(AVAILABLE RECORDS begins)

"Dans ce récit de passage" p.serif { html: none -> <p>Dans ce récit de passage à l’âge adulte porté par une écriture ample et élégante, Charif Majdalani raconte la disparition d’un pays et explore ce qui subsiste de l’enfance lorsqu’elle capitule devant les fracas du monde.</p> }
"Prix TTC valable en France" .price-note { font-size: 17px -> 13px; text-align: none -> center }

(AVAILABLE RECORDS ends)
(AVAILABLE RECORDS begins)

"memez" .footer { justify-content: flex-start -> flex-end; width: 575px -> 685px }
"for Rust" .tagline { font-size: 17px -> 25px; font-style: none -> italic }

(AVAILABLE RECORDS ends)
(AVAILABLE RECORDS begins)

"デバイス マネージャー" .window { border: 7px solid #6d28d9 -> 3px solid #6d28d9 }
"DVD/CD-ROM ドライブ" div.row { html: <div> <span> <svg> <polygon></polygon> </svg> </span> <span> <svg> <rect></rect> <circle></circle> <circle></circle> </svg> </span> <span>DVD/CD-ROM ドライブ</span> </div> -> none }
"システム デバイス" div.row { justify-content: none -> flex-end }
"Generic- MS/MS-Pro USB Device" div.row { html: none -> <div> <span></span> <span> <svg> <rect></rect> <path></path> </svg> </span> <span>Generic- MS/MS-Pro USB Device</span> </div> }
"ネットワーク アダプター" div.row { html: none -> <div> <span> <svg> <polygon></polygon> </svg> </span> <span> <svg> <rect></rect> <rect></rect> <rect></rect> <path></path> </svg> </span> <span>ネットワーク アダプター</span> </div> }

(AVAILABLE RECORDS ends)

## EXERCISE BRIEF
In the listing above, find the line with "none -> <p>Dans" and the line with "TTC valable en", then reproduce both and every line between them exactly.

## RESPONSE FOR THIS EXERCISE
"Dans ce récit de passage" p.serif { html: none -> <p>Dans ce récit de passage à l’âge adulte porté par une écriture ample et élégante, Charif Majdalani raconte la disparition d’un pays et explore ce qui subsiste de l’enfance lorsqu’elle capitule devant les fracas du monde.</p> }
"Prix TTC valable en France" .price-note { font-size: 17px -> 13px; text-align: none -> center }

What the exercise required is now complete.